[Structured diff data]
━━━━━━
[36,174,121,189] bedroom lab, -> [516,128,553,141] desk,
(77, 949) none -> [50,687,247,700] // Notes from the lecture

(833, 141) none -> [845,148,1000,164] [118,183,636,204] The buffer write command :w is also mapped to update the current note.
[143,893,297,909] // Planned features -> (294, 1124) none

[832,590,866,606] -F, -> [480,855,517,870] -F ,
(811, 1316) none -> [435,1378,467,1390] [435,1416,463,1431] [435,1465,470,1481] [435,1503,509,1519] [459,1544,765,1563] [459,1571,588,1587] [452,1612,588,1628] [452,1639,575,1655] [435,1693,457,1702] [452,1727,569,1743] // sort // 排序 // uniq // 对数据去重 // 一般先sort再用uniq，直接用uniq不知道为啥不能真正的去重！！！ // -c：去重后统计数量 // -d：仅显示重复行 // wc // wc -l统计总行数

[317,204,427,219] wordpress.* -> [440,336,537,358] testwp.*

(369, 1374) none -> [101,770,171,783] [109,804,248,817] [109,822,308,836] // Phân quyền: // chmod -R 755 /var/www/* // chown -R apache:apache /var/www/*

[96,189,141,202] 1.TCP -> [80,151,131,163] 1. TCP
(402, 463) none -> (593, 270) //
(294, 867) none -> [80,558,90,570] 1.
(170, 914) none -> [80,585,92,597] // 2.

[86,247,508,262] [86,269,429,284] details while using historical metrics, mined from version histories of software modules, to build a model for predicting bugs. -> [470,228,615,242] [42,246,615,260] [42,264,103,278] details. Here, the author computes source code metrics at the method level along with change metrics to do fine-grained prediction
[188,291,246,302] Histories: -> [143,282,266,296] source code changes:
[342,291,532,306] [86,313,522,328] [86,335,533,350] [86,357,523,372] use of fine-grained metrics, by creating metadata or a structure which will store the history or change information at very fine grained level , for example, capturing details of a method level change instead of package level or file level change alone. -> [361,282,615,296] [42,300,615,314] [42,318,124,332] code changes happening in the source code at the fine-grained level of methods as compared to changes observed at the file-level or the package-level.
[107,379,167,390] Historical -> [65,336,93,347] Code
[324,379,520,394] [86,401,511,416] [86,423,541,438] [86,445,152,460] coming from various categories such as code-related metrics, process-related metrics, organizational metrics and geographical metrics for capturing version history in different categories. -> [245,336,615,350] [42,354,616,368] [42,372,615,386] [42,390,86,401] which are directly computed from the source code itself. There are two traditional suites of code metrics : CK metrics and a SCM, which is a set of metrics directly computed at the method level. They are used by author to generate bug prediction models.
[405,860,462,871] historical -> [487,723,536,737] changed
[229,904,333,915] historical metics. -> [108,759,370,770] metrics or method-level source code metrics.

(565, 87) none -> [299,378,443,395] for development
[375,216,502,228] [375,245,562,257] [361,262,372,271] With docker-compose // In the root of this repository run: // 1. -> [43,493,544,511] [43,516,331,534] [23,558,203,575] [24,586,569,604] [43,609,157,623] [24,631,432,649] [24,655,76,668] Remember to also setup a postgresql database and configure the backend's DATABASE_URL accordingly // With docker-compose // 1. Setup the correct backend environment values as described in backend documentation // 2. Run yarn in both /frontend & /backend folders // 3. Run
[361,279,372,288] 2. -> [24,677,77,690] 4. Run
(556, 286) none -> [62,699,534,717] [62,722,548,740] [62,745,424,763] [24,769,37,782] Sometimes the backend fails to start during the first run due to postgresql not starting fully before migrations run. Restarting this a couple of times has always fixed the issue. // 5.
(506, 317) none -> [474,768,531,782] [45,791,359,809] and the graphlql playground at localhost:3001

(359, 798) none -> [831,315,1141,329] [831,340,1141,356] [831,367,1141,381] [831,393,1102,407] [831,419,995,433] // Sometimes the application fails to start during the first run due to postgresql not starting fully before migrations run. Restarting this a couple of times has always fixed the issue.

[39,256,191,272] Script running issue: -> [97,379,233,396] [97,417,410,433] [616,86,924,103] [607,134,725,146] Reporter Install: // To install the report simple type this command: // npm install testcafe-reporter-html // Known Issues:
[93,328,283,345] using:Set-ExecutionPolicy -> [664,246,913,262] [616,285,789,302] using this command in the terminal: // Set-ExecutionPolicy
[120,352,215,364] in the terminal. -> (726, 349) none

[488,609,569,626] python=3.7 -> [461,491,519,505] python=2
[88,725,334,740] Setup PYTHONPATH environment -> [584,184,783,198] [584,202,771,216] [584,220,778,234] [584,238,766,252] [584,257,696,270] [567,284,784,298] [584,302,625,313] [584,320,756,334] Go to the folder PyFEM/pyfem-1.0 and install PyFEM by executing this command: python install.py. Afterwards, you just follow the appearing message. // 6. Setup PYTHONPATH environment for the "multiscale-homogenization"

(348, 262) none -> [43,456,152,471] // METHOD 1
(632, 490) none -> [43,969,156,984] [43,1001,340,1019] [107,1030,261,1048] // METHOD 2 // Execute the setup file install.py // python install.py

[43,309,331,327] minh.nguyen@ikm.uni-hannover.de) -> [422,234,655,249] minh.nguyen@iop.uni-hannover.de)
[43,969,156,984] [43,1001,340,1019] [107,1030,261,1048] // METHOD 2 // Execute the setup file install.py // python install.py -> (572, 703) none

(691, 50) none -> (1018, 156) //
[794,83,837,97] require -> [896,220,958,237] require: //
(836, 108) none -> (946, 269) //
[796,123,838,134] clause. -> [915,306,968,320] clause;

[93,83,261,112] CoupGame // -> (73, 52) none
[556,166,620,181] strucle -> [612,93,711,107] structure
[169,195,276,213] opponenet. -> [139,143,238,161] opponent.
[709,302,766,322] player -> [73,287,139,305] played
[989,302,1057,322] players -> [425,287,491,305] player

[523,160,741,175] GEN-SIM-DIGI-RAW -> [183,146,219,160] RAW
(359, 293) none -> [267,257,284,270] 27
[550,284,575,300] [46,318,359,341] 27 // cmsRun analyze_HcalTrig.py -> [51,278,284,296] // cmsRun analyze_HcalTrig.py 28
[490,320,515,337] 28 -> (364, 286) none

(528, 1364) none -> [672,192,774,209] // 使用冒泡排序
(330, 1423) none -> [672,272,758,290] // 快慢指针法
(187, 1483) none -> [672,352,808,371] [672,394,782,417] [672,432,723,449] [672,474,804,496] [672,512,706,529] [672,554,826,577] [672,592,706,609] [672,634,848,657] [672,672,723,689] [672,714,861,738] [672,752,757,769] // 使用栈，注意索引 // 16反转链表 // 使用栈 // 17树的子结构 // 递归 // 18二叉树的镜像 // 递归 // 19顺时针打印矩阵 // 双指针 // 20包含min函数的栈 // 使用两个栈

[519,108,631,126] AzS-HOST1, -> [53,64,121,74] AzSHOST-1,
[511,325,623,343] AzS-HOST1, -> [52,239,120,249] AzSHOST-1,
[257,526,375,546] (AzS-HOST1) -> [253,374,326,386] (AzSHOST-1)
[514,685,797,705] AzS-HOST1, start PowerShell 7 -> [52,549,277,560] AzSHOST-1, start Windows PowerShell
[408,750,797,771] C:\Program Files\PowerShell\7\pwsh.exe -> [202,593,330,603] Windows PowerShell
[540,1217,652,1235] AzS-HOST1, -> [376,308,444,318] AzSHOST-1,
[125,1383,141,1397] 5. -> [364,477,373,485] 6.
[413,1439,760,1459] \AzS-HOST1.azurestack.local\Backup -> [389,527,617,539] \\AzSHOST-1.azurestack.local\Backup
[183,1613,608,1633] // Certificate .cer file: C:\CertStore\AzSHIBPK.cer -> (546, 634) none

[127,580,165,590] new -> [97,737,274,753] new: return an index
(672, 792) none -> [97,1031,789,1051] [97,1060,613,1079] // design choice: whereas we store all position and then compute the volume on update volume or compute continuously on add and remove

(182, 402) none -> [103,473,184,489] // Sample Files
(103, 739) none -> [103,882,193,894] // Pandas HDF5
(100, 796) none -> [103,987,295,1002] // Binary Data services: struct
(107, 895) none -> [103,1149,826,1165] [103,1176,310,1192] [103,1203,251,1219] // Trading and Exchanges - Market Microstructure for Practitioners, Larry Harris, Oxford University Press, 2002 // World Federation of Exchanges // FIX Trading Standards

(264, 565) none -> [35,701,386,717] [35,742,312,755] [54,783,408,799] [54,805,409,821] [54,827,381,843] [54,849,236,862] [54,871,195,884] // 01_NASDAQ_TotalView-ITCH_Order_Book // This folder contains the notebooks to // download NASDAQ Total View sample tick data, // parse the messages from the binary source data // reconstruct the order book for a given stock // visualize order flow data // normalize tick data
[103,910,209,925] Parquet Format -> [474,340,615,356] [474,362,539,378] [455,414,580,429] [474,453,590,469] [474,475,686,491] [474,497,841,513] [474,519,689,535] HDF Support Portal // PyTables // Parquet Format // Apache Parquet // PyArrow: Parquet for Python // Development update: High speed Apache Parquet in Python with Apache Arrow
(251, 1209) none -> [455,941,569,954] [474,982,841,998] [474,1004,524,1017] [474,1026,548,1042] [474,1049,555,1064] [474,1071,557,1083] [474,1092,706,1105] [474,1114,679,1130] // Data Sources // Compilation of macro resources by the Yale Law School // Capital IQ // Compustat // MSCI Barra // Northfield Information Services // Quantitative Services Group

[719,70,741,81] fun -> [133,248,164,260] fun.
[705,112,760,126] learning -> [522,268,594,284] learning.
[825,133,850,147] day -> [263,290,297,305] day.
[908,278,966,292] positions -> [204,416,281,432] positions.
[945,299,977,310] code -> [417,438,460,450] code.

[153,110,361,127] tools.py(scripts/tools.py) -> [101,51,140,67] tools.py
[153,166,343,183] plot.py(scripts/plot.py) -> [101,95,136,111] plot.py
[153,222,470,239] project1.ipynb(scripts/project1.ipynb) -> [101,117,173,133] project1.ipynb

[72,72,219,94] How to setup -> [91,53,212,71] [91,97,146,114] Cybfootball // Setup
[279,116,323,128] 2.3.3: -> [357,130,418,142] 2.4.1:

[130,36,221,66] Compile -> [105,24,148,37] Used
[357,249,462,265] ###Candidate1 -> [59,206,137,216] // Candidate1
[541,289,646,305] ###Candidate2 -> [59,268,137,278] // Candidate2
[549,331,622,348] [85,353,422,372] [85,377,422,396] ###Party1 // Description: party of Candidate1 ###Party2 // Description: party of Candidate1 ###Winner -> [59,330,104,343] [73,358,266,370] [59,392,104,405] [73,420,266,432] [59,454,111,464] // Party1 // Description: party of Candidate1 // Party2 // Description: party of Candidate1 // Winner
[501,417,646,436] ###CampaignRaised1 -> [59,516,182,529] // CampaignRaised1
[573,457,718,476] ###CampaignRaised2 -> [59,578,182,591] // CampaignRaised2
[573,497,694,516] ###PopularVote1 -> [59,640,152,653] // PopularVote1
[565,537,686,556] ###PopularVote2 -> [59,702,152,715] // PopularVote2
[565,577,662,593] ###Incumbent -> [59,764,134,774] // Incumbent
━━━━━━
Could you write out, exactly as they stand, only the lines above that begin at the line with "[324,379,520,394] [86,401,511,416] [86,423,541,438]" and stop after the line with "(565, 87) none"?

[324,379,520,394] [86,401,511,416] [86,423,541,438] [86,445,152,460] coming from various categories such as code-related metrics, process-related metrics, organizational metrics and geographical metrics for capturing version history in different categories. -> [245,336,615,350] [42,354,616,368] [42,372,615,386] [42,390,86,401] which are directly computed from the source code itself. There are two traditional suites of code metrics : CK metrics and a SCM, which is a set of metrics directly computed at the method level. They are used by author to generate bug prediction models.
[405,860,462,871] historical -> [487,723,536,737] changed
[229,904,333,915] historical metics. -> [108,759,370,770] metrics or method-level source code metrics.

(565, 87) none -> [299,378,443,395] for development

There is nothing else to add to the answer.